Sob o meu ponto de vista, isso tem se perdido. O mundo mudou, as artes cênicas mudaram, a maneira como nos relacionamos com as artes e a cultura se transforma a cada dia. Dessa forma, o ballet clássico entrou nessa história. As bailarinas clássicas não são mais as artistas tocadas pela divindade, hoje acompanhamos o seu dia a dia no Instagram, as vemos reclamar no Twitter, comentamos em seus vídeos no YouTube, enchemos de coraçãozinho as postagens do Facebook. A Paloma Herrera criticou esse tipo de exposição nesta entrevista (leiam a resposta para a pergunta “What will you miss?”). “Você perde a magia”, ela disse, e eu concordo plenamente. Agora, as bailarinas são as nossas colegas de turma mais talentosas que tiveram a sorte de conseguir o que não conseguimos. Essa é a grande mudança? Não, apenas a consequência dessa nova relação entre público e artistas. Além disso, há outros aspectos a serem considerados, como disse a própria Paloma, como a relação entre as bailarinas e a arte da dança. Não é preciso ir muito longe, quem tiver contato com estudantes de ballet entende claramente o que isso significa.

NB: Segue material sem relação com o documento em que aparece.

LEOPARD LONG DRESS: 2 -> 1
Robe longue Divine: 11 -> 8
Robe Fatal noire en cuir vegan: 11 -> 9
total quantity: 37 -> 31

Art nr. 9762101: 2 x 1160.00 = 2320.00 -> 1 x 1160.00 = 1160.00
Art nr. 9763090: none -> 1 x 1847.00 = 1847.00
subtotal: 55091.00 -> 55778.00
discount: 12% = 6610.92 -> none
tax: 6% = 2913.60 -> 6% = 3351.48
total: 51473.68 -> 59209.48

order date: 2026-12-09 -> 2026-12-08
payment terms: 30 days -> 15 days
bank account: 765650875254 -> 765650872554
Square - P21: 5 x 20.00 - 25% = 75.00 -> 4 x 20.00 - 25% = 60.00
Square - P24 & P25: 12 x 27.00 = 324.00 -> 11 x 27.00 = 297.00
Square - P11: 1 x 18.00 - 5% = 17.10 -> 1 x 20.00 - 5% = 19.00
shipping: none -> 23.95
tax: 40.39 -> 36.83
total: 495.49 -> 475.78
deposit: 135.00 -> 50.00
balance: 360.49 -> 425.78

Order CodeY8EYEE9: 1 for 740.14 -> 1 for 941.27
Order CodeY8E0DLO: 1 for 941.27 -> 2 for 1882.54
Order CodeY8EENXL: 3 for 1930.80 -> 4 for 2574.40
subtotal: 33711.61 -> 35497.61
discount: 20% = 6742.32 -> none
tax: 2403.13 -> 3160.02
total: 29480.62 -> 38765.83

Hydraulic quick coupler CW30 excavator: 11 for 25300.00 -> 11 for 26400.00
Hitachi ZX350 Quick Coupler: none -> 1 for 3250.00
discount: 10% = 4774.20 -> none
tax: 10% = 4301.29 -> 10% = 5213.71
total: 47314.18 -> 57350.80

Onde a Ulyana Lopaktina entra nisso tudo? O Mariinsky divulgou que ela irá se aposentar no fim da temporada, por causa de uma lesão, e não haverá espetáculo de despedida. A primeira vez em que assisti a um ballet de repertório do começo ao fim, quando sequer imaginava dançar, foi O lago dos cisnes dançado por ela. Para mim, Ulyana está no mesmo patamar de Pavlova, Fonteyn, Plisetskaya, Ulanova, Fracci, Guillem, Haydée. Ela é o ballet clássico. Ela figura entre as grandes divas da dança, as suas sapatilhas marcaram a história do ballet clássico.

Com a sua aposentadoria, uma era chegou ao fim. Ainda haverá bailarinas talentosas que continuarão com imensa dignidade essa bela história, mas algo se perdeu. A meu ver, bailarinas que são a própria essência do ballet clássico, nunca mais.

Ulyana Lopaktina, O lago dos cisnes. Foto: Anne Deniau.